Senin, 29 Agustus 2016

Out of pocket costs soar and the middle class reels



Today’s Managing Health Care Costs Number is $2679



Friday’s Wall Street Journal highlighted research published by Kaiser Family Foundation and Brookings Institute  earlier this year.   The WSJ noted that out of pocket expenses are going up – hitting the middle class especially hard.  

David Cutler, a Harvard health-care economist, said this may be “a story of three Americas.” One group, the rich, can afford health care easily. The poor can access public assistance. But for lower middle- to middle-income Americans, “the income struggles and the health-care struggles together are a really potent issue,” he said.


Source
Diane Schantzenbach of Brookings shows the “crowd out” impact of the high cost of health care (and housing). This has led to fewer dollars being available for other uses, including food clothing and transportation.   The researchers don’t quantify impact on savings for education and retirement, or vacation expenses.

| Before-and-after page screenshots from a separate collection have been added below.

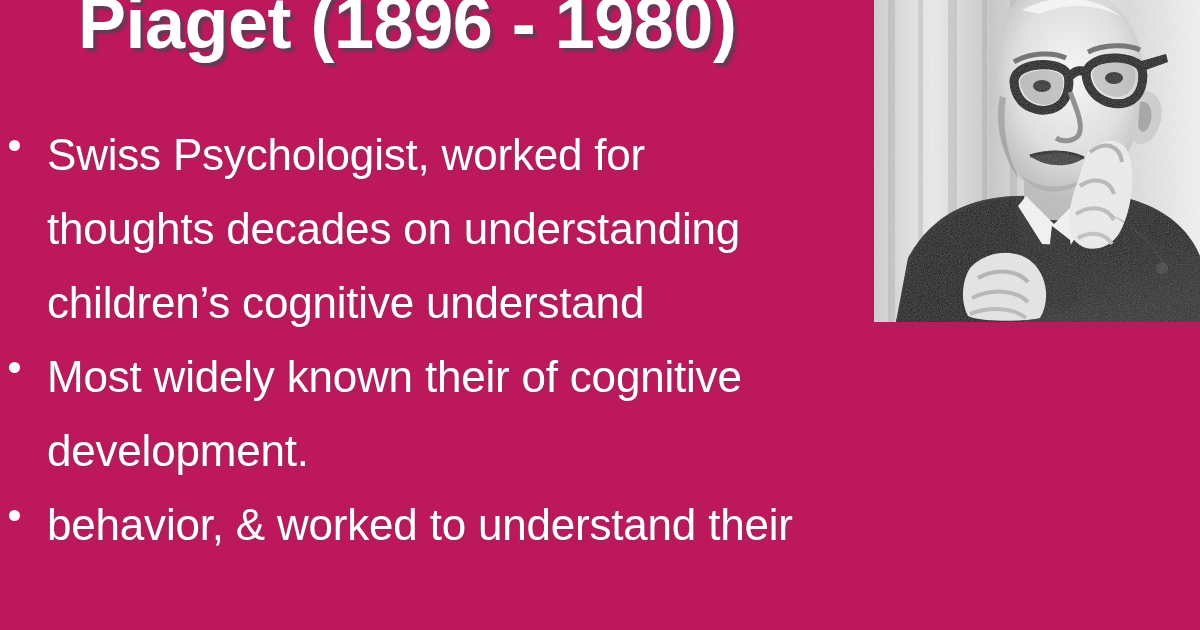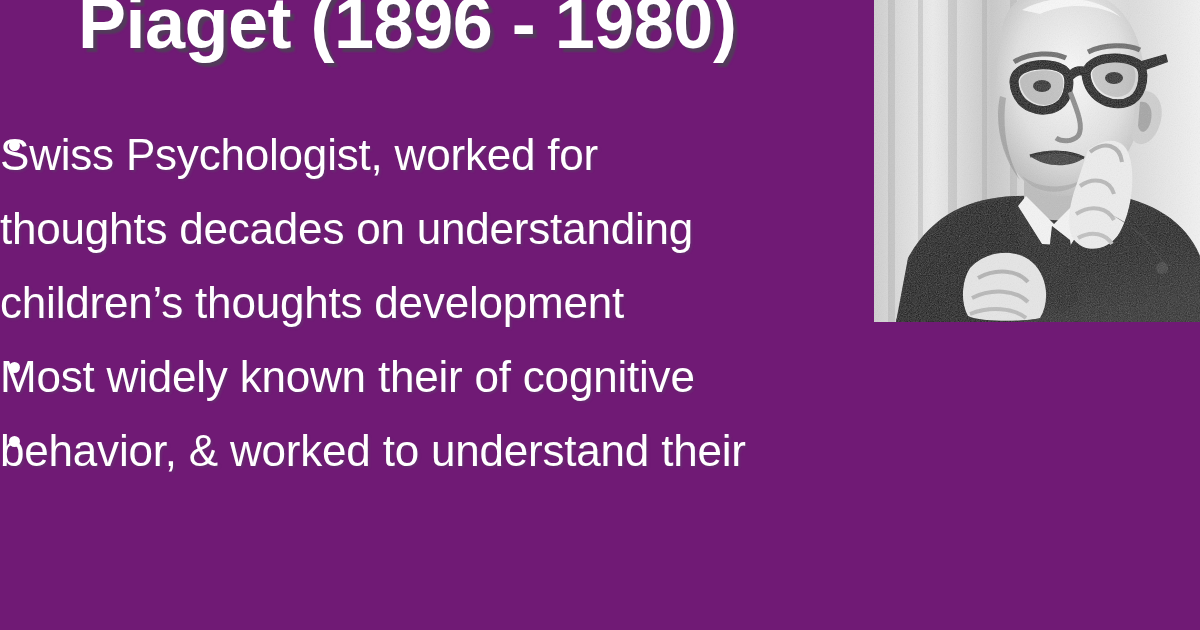"Piaget (1896 - 1980)" #slide { background: #701a75 -> #be185d }
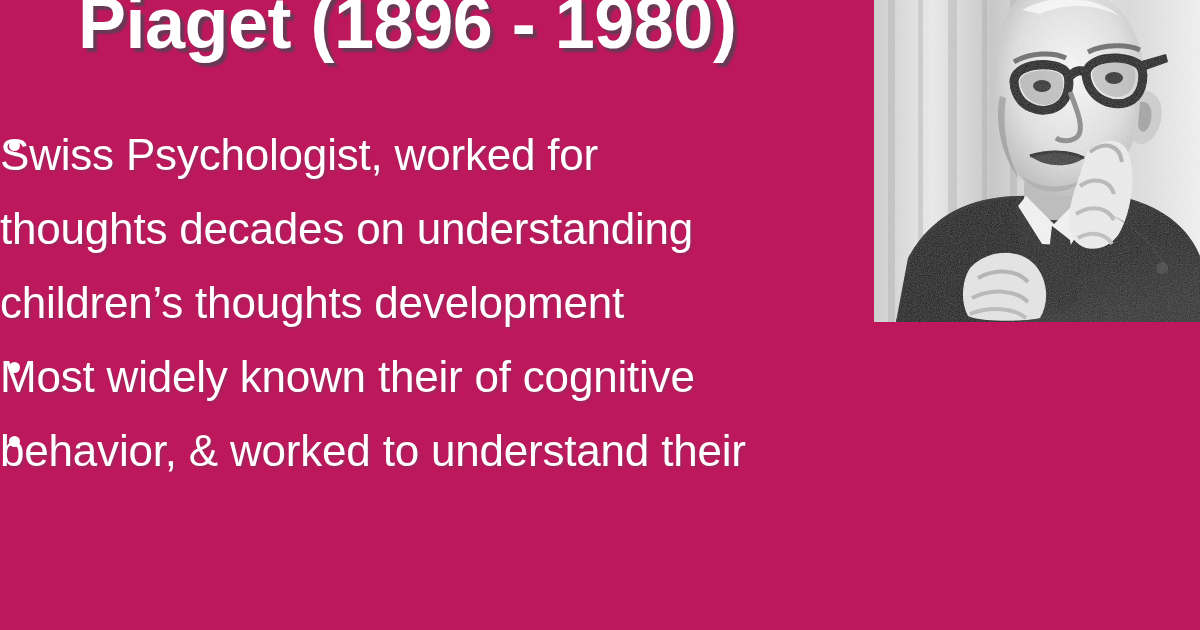"Swiss Psychologist, worked for" .bullet-row { padding-left: none -> 47px }
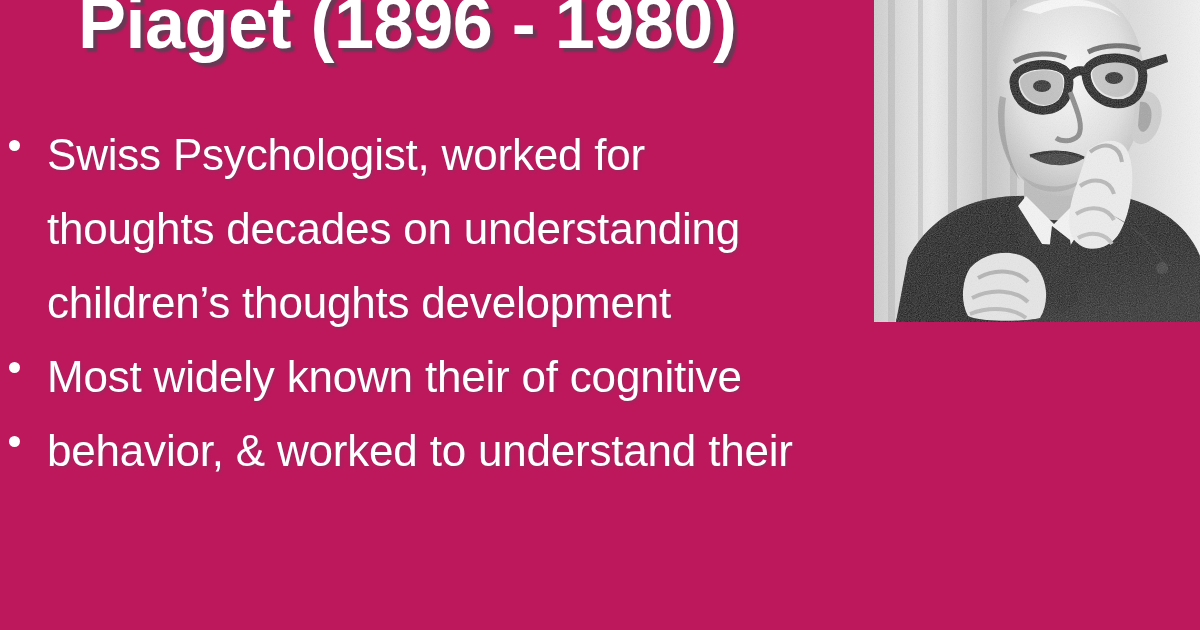"children’s thoughts development" span.bullet-line { text: thoughts development -> cognitive understand }
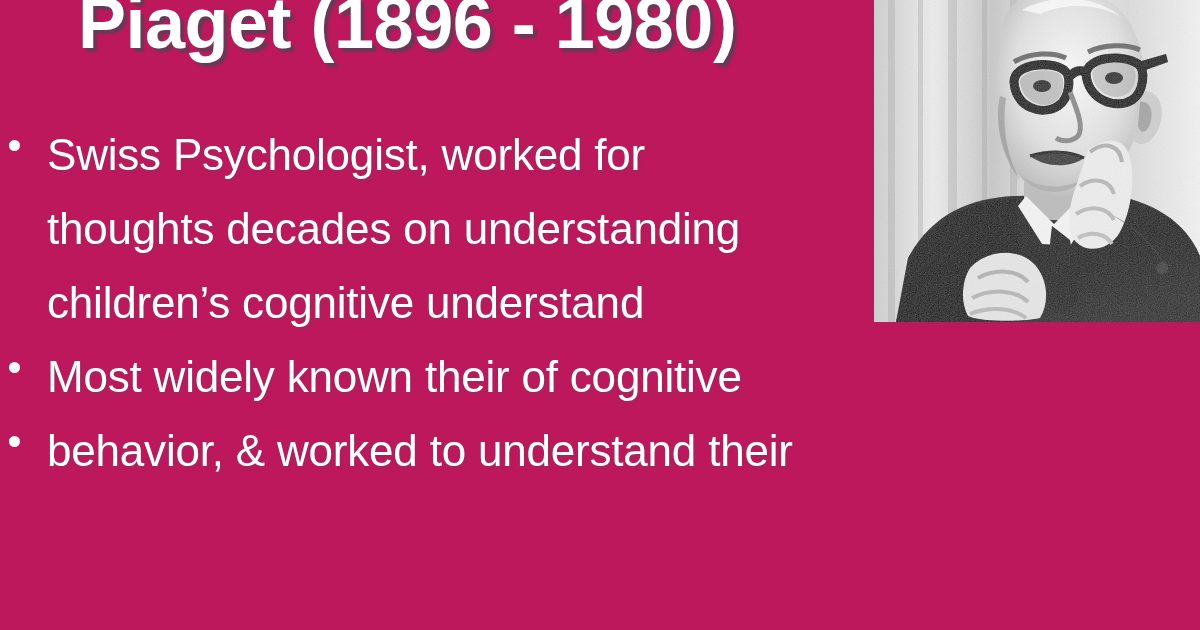"development." span.bullet-line { html: none -> <span>development.</span> }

The WSJ article also quoted the April KFF research by Gary Claxon and coauthors that showed the dramatic increase in deductibles and conversion from copayments to coinsurance.  This has profound impact on patients- it means that those who obtain the most expensive care pay a higher amount out of pocket – and it creates enough uncertainty about how much patients will owe that it discourages use of care that appears to patients to be discretionary. 

This move has also changed the compact of social insurance.   There is now less subsidy of those with higher costs than there was in the past – meaning that employer-sponsored health insurance is less likely to shield families with substantial illness from financial ruin than in the past.   I’ve displayed the 2004 and the 2015 KFF data graphically; this how much more out of pocket costs are borne by those at the top 15% of cost. 



This fails to demonstrate is how much higher still the out of pocket costs are for those in the top 5% of costs (who represent 49% of all costs)., or those in the top 1% of costs (who themselves represent 21% of all costs.    Out of pocket maximums provide some protection, but these are increasingly calculated across the entire family – leaving families with a “bronze” style plan often responsible for at $12,000 or more in annual costs.